Hartmetallfräser mit Durchmessern von 2 bis 32 mm produziert der holländische Präzisionswerkzeughersteller Jabro Tools in Lottum auf Werkzeugschleifmaschinen der Walter Maschinenbau GmbH, Tübingen. Dabei arbeitet der Spezialist für Fräser mit extrem hohen Zeitspanvolumen und Vorschüben überwiegend mit Maschinen der Helitronic-Baureihe. „Die Maschinen passen ideal zu unserer Produktpalette, denn sie eignen sich besonders für die Bearbeitung von Hartmetall“, sagt Jabro-Produktionsleiter Ger Sturme. Die Toleranzen liegen je nach Einsatzgebiet zwischen 4 und 20 µm.

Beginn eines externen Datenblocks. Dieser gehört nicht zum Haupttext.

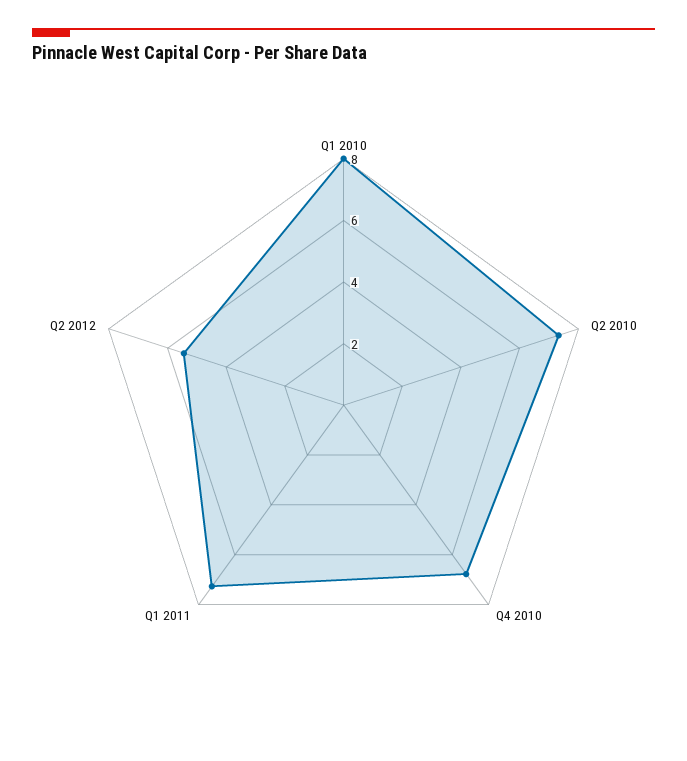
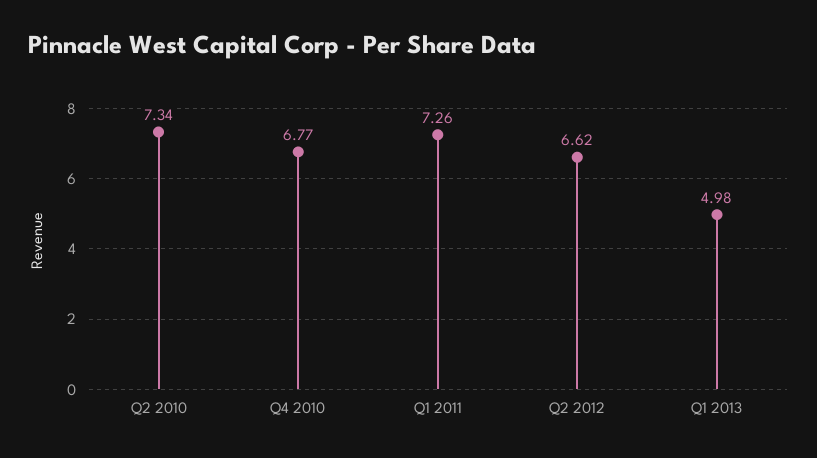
Q1 2010: 8 -> none
Q2 2012: 5.5 -> 6.62
Q1 2013: none -> 4.98

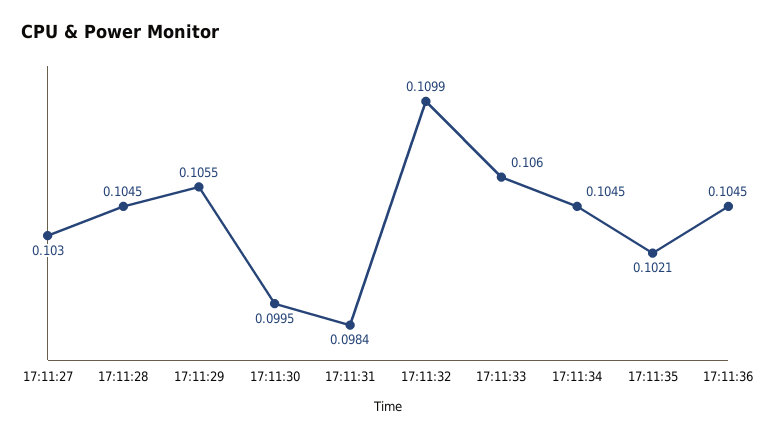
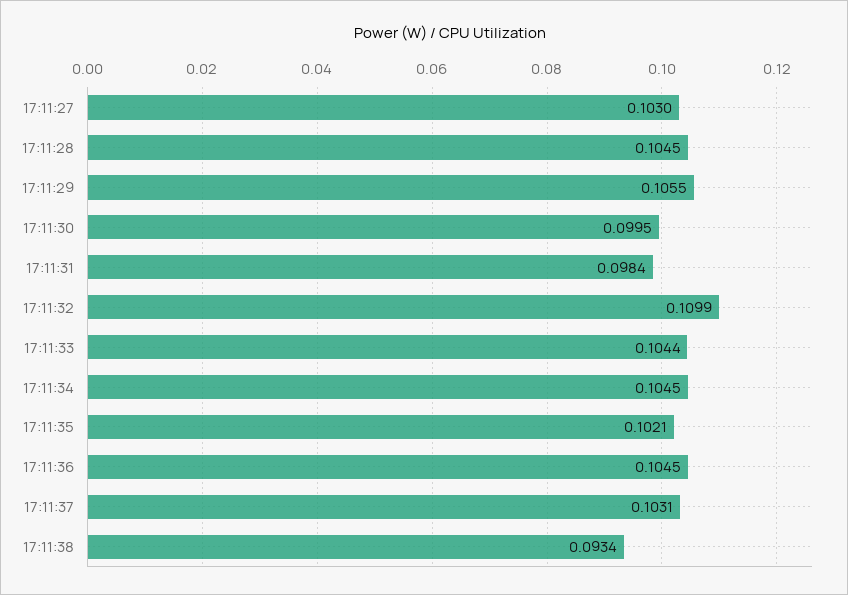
17:11:33: 0.106 -> 0.1044
17:11:37: none -> 0.1031
17:11:38: none -> 0.0934

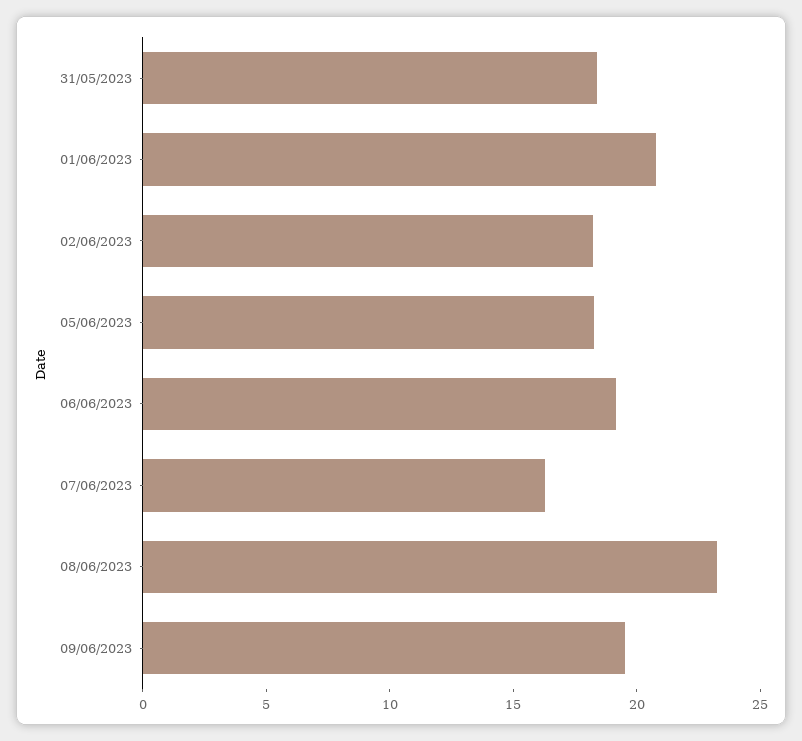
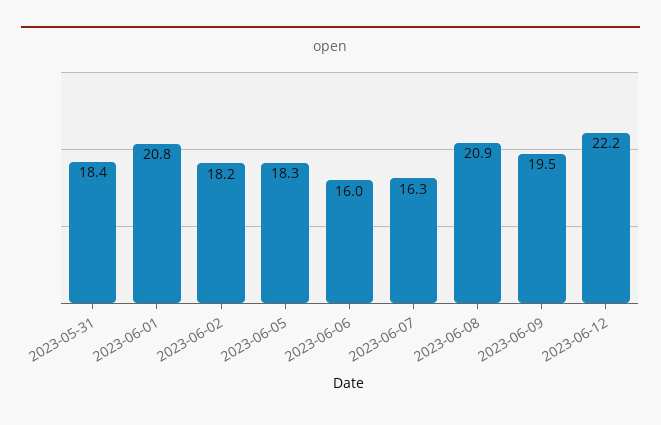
06/06/2023: 19 -> 16
08/06/2023: 23 -> 20.9
2023-06-12: none -> 22.2

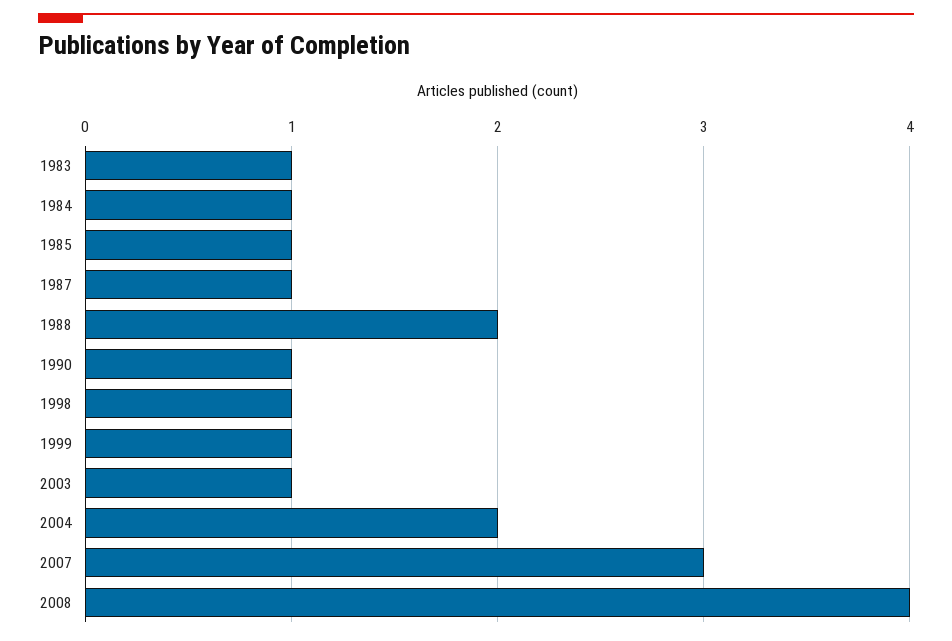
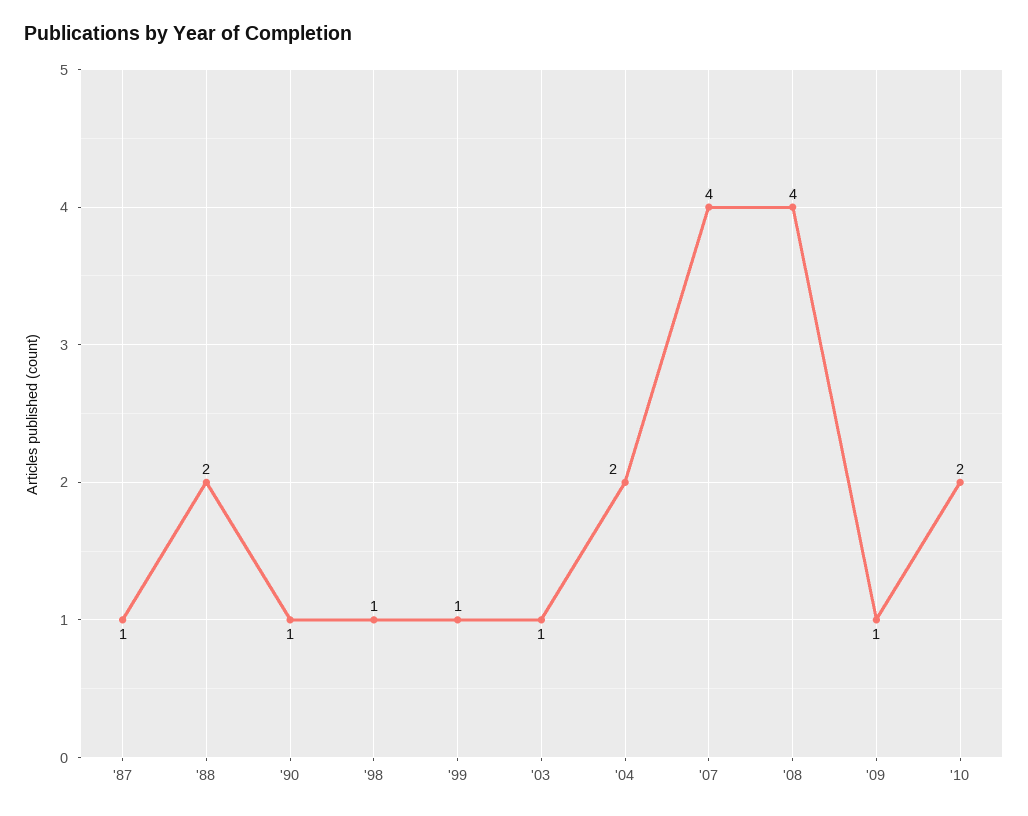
1983: 1 -> none
1984: 1 -> none
1985: 1 -> none
2007: 3 -> 4
'09: none -> 1
'10: none -> 2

Das zur schwedischen Seco Tools Group gehörende Unternehmen stellt auf den Helitronics sowohl kundenspezifische Werkzeuge in kleinen Losgrößen als auch Standardprodukte her.

Hohe Oberflächengüte und Schneidkantenqualität

Kommt es auf höchste Oberflächengenauigkeit und Schneidkantenqualität an, verwendet man eine Helitronic Vision, die in allen fünf Achsen besonders präzise und prozesssicher schleift. „Die Helitronic Vision ist eine der besten Maschinen mit Lineartechnik, die derzeit auf dem Markt sind. Sie hebt sich durch ihre Formgenauigkeit von den Wettbewerbern ab“, bestätigt Ger Sturme.

So erreicht man bei den aus endabmessungsnahen Hartmetall-Rohlingen geschliffenen „Tannenbaumfräsen“ der Schaufeln für den Turbinenbau Oberflächen- und Formgenauigkeiten von unter 4 µm. Außerdem setzt Jabro die jeweils aktuelle Walter-Software ein. „Sie macht die Flexibilität der Maschinen aus, sorgt für sehr kurze Nebenzeiten und trägt auch zur Präzision bei“, erläutert Ger Sturme.